Bush (c)  Elise Swain The Intercept, Getty Images

Bush (c) Elise Swain The Intercept, Getty Images

Le 15 décembre 1975, un comité sénatorial a ouvert des audiences pour déterminer si George H.W. Bush devait être confirmé dans ses fonctions de directeur de la Central Intelligence Agency.

Ça n'allait pas être une partie de jambes en l'air.

Les démocrates disposaient d'une large majorité au Sénat et beaucoup étaient encore en colère contre le rôle de Bush en tant qu'apologiste partisan de l'ancien président Richard Nixon, qui avait démissionné l'année précédente à la suite du scandale du Watergate. De plus, à la suite des révélations dans la presse de l'espionnage domestique omniprésent de la CIA, le Sénat avait lancé sa première enquête agressive sur les abus présumés de la communauté du renseignement étatsunien.

À partir de janvier 1975, le Church Committee, nommé en l'honneur de son président, le sénateur démocrate Frank Church de l'Idaho, a déterré un scandale après l'autre à la CIA, au FBI et à la National Security Agency. Des programmes cachés depuis longtemps, y compris une série de complots visant à tuer des dirigeants étrangers comme Fidel Castro (Cuba) et Patrice Lumumba (Congo), avaient été dévoilés, faisant trembler la CIA. À la fin de 1975, l'image publique de l'agence était à son plus bas niveau, et la CIA et les fonctionnaires de la Maison-Blanche dans l'administration du président Gerald Ford étaient de plus en plus préoccupés par l'impact politique de ces divulgations.

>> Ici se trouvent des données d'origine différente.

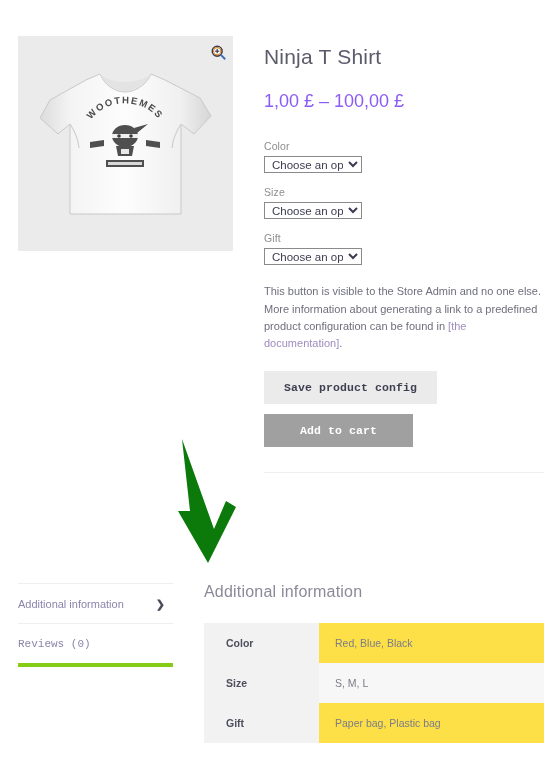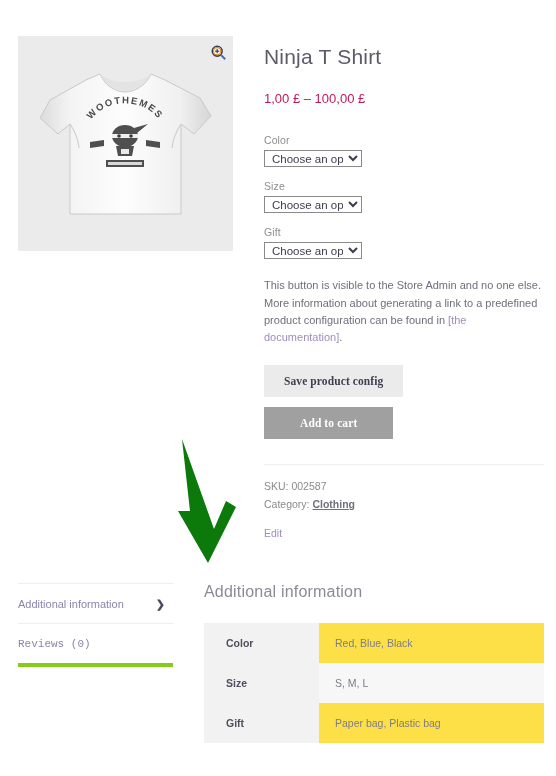"1,00 £ – 100,00 £" .price { color: #be185d -> #8b5cf6; font-size: 13px -> 18px }
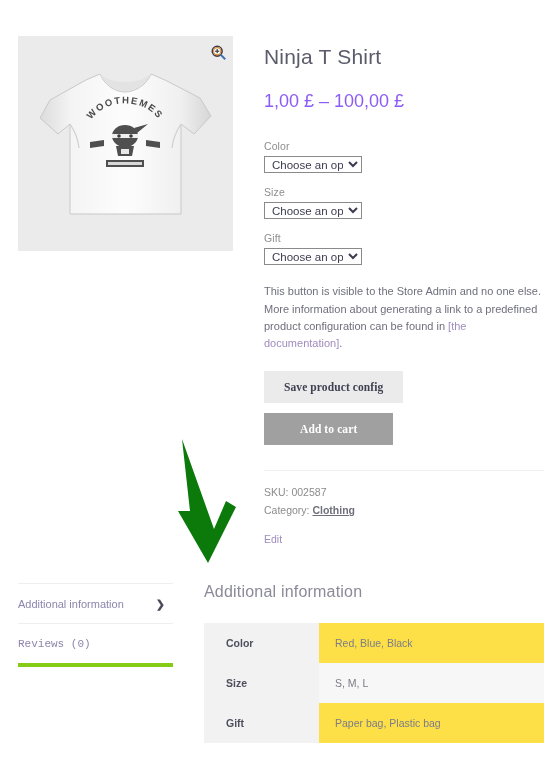"Save product config" .btn { font-family: Liberation Serif, serif -> Liberation Mono, monospace }
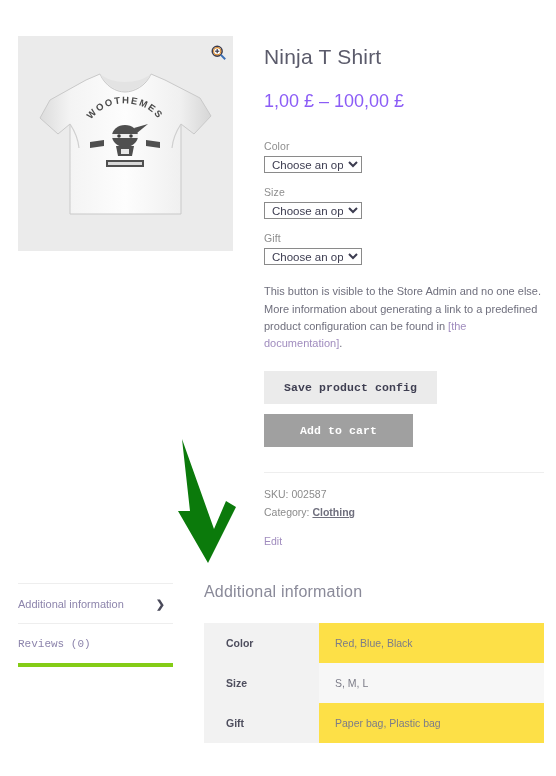"SKU: 002587" div.meta { html: <div> <div> <span>SKU:</span> <span>002587</span> </div> <div> <span>Category:</span> <a>Clothing</a> </div> <a>Edit</a> </div> -> none }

Pour Bush, le poste à la CIA était une opportunité majeure à une époque où sa carrière politique était en pleine mutation. Jusque-là, sa plus grande réalisation au sein du Parti républicain avait été de gagner un siège à la Chambre au Texas qui avait toujours été détenu par un démocrate. Mais il avait perdu une autre candidature au Sénat en 1970 et n'avait cessé depuis de rebondir dans les cercles de l'establishment républicain. Il a eu l'ignominie de présider le Comité national républicain pendant le Watergate, ce qui l'a forcé à présenter des excuses publiques répétées à Nixon.

Bush avait également été ambassadeur des Nations Unies sous Nixon et chef du bureau de liaison des États-Unis en Chine sous Ford, et maintenant la rumeur de Washington rapportait que Bush, le soldat loyal, était à l'étude pour un prix politique majeur - pour être le colistier de Ford à la vice-présidence en 1976. S'il n'avait pas obtenu le poste de vice-président en 1976, il semblait probable qu'il se présenterait seul à la présidence plus tard.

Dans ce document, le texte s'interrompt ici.